- **Task description**: Please copy, word for word, the line that contains "python server for pandas df" and every line after it through the end of the records, and nothing more.

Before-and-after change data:
○ ○ ○
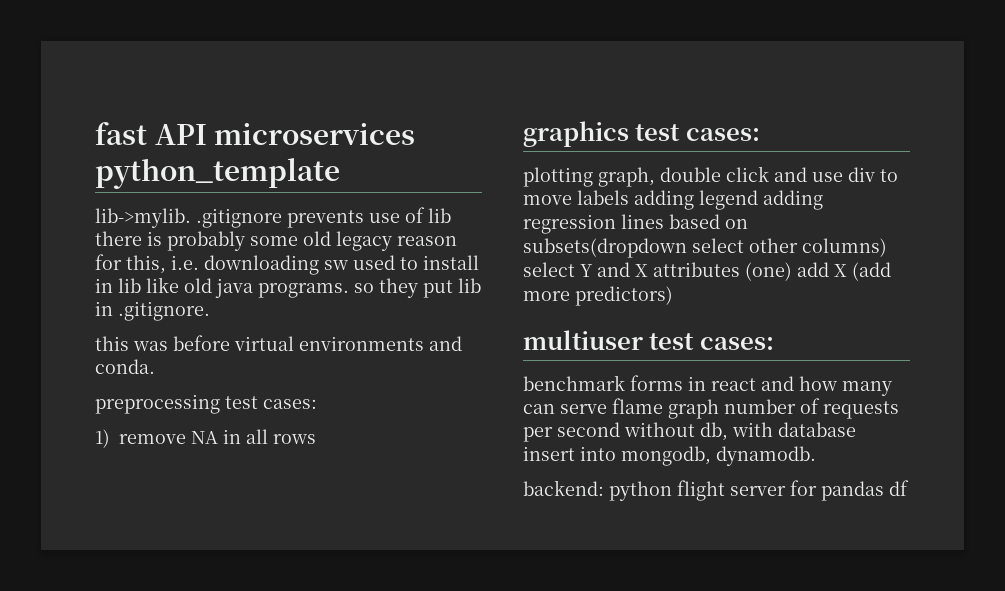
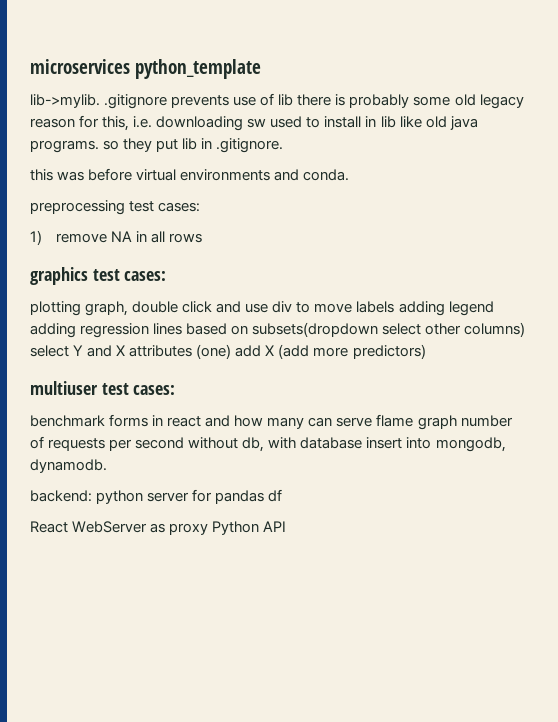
- fast API microservices python_template
+ microservices python_template
- backend: python flight server for pandas df
+ backend: python server for pandas df
+ React WebServer as proxy Python API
○ ○ ○
- **Final answer**:
+ backend: python server for pandas df
+ React WebServer as proxy Python API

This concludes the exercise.